- **BRIEF**:
Write the records out once more, so that nothing differs from the original.
-- EXERCISE MATERIALS follows --
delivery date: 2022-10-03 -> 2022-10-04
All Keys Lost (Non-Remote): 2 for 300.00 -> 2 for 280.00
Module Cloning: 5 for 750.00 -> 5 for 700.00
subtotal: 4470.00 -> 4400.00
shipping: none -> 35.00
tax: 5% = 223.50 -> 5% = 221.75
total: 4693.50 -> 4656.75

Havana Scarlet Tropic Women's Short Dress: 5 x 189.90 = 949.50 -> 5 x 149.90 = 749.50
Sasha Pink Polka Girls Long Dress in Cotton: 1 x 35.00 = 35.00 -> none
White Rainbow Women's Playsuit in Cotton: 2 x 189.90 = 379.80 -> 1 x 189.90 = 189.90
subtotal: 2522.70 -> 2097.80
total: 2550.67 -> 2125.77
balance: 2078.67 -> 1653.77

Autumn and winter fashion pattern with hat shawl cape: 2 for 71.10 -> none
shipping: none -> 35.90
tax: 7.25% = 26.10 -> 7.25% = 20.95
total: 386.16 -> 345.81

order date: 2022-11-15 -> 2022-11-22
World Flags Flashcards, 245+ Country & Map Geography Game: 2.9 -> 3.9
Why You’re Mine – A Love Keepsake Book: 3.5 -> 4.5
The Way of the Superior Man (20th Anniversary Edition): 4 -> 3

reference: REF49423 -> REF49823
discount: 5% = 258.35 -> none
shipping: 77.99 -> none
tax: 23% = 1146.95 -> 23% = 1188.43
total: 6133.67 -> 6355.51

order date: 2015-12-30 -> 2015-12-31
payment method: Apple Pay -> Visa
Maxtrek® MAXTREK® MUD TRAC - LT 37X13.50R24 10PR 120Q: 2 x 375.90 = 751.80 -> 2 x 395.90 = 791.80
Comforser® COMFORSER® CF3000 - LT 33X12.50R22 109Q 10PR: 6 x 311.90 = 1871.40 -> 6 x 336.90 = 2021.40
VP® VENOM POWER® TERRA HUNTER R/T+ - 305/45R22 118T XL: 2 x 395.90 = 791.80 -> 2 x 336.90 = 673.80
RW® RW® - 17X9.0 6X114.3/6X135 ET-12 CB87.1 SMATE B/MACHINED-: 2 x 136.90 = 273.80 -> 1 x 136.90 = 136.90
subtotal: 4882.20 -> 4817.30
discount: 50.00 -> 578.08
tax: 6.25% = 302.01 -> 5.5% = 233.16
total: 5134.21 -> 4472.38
-- EXERCISE MATERIALS concluded --
- **WRITTEN ANSWER**:
delivery date: 2022-10-03 -> 2022-10-04
All Keys Lost (Non-Remote): 2 for 300.00 -> 2 for 280.00
Module Cloning: 5 for 750.00 -> 5 for 700.00
subtotal: 4470.00 -> 4400.00
shipping: none -> 35.00
tax: 5% = 223.50 -> 5% = 221.75
total: 4693.50 -> 4656.75

Havana Scarlet Tropic Women's Short Dress: 5 x 189.90 = 949.50 -> 5 x 149.90 = 749.50
Sasha Pink Polka Girls Long Dress in Cotton: 1 x 35.00 = 35.00 -> none
White Rainbow Women's Playsuit in Cotton: 2 x 189.90 = 379.80 -> 1 x 189.90 = 189.90
subtotal: 2522.70 -> 2097.80
total: 2550.67 -> 2125.77
balance: 2078.67 -> 1653.77

Autumn and winter fashion pattern with hat shawl cape: 2 for 71.10 -> none
shipping: none -> 35.90
tax: 7.25% = 26.10 -> 7.25% = 20.95
total: 386.16 -> 345.81

order date: 2022-11-15 -> 2022-11-22
World Flags Flashcards, 245+ Country & Map Geography Game: 2.9 -> 3.9
Why You’re Mine – A Love Keepsake Book: 3.5 -> 4.5
The Way of the Superior Man (20th Anniversary Edition): 4 -> 3

reference: REF49423 -> REF49823
discount: 5% = 258.35 -> none
shipping: 77.99 -> none
tax: 23% = 1146.95 -> 23% = 1188.43
total: 6133.67 -> 6355.51

order date: 2015-12-30 -> 2015-12-31
payment method: Apple Pay -> Visa
Maxtrek® MAXTREK® MUD TRAC - LT 37X13.50R24 10PR 120Q: 2 x 375.90 = 751.80 -> 2 x 395.90 = 791.80
Comforser® COMFORSER® CF3000 - LT 33X12.50R22 109Q 10PR: 6 x 311.90 = 1871.40 -> 6 x 336.90 = 2021.40
VP® VENOM POWER® TERRA HUNTER R/T+ - 305/45R22 118T XL: 2 x 395.90 = 791.80 -> 2 x 336.90 = 673.80
RW® RW® - 17X9.0 6X114.3/6X135 ET-12 CB87.1 SMATE B/MACHINED-: 2 x 136.90 = 273.80 -> 1 x 136.90 = 136.90
subtotal: 4882.20 -> 4817.30
discount: 50.00 -> 578.08
tax: 6.25% = 302.01 -> 5.5% = 233.16
total: 5134.21 -> 4472.38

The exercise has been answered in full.